Interessanterweise werden z.B. nicht die tatsächlichen Zuschauerzahlen analysiert. Es reicht bereits die Tatsache aus, dass ein Stream technisch dazu in der Lage sei, mehr als 500 Zuschauer zuzulassen. Ob dann auch wirklich so viele Leute einschalten, stehe auf einem anderen Blatt Papier. Eine technische Begrenzung der Zuschauerzahl würde also bereits genügen, um eine Zulassung zu umgehen. Nur leider bietet solche Optierungsmöglichkeiten keiner der  großen Streamingdienste an. Somit müsste der Streamer schon von seiner eigenen Serverlandschaft aus Livebilder versenden und die Zuschaueranzahl beschränken. Auch die redaktionelle Gestaltung oder das Vorliegen eines Sendeplans kann mitunter von Stream zu Stream bei der Beurteilung, ob eine Rundfunklizenz benötigt wird, variieren. Ein „Sendeplan“ liegt z.B. dann nicht vor, wenn nur individuell, sporadisch, unregelmäßig oder nur gelegentlich, weil gerade ein bestimmtes Event ansteht, live gestreamt wird. Redaktionell gestaltet sind Inhalte insbesondere dann, wenn die meinungsbildende Wirkung für die Allgemeinheit prägender Bestandteil des Angebots sei. Was kompliziert klingt, ist in der Praxis durchaus auch so oder so auslegbar.

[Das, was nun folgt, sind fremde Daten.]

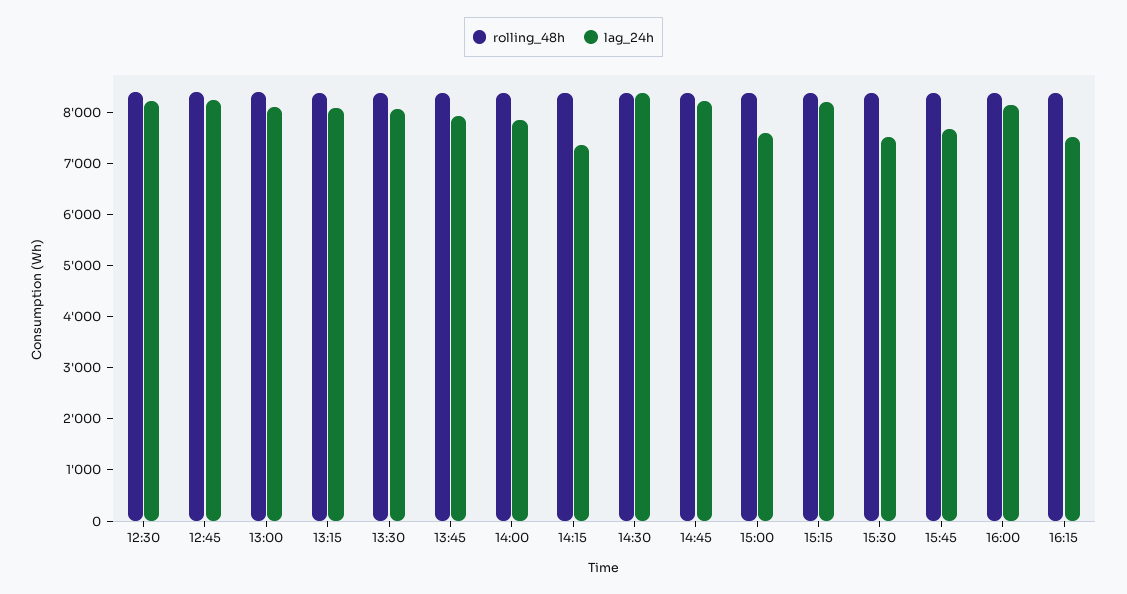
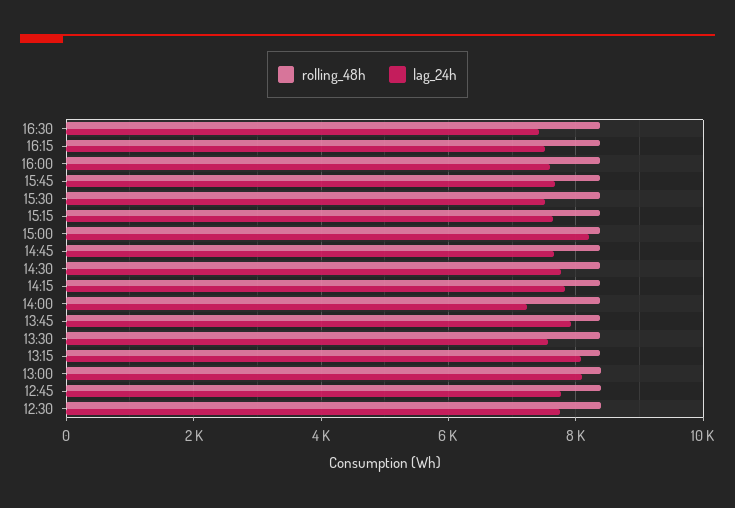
lag_24h, 12:30: 8200 -> 7800
lag_24h, 12:45: 8200 -> 7800
lag_24h, 13:30: 8000 -> 7600
lag_24h, 14:00: 7800 -> 7200
lag_24h, 14:15: 7400 -> 7800
lag_24h, 14:30: 8400 -> 7800
lag_24h, 14:45: 8200 -> 7600
lag_24h, 15:00: 7600 -> 8200
lag_24h, 15:15: 8200 -> 7600
lag_24h, 16:00: 8200 -> 7600
rolling_48h, 16:30: none -> 8400
lag_24h, 16:30: none -> 7400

Wie komplex das Thema sein kann, zeigt ein Beispiel aus der Praxis: die Handball-WM im Januar 2017. Nachdem die Verhandlungen mit den öffentlich-rechtlichen Sendeanstalten über die Übertragungsrechte an der Handball WM in Frankreich gescheitert waren, hat die DKB vom 11. bis 29. Januar 2017 per HD-Livestream 51 von 88 Spielen der Handball-WM auf ihrer Internetplattform handball.dkb.de und auf dem zugehörigen YouTube-Kanal online übertragen. Die ZAK hat daraufhin festgestellt, dass die DKB für die Internet-Liveübertragung einer rundfunkrechtlichen Zulassung bedurft hätte. Die Zuschauer – auch ich persönlich übrigens - rieben sich mehr oder minder verärgert die Augen, als plötzlich die Streams schwarz wurden und man über eine Halbzeit eines Deutschland-Spiels verpasste. Anschließend wurde die Übertragung aufgrund des übermäßig großen Allgemeininteresses aber dennoch ohne Bußgelder bzw. weiterreichende Maßnahmen geduldet. Dieses soll aber ein Einzelfall bleiben.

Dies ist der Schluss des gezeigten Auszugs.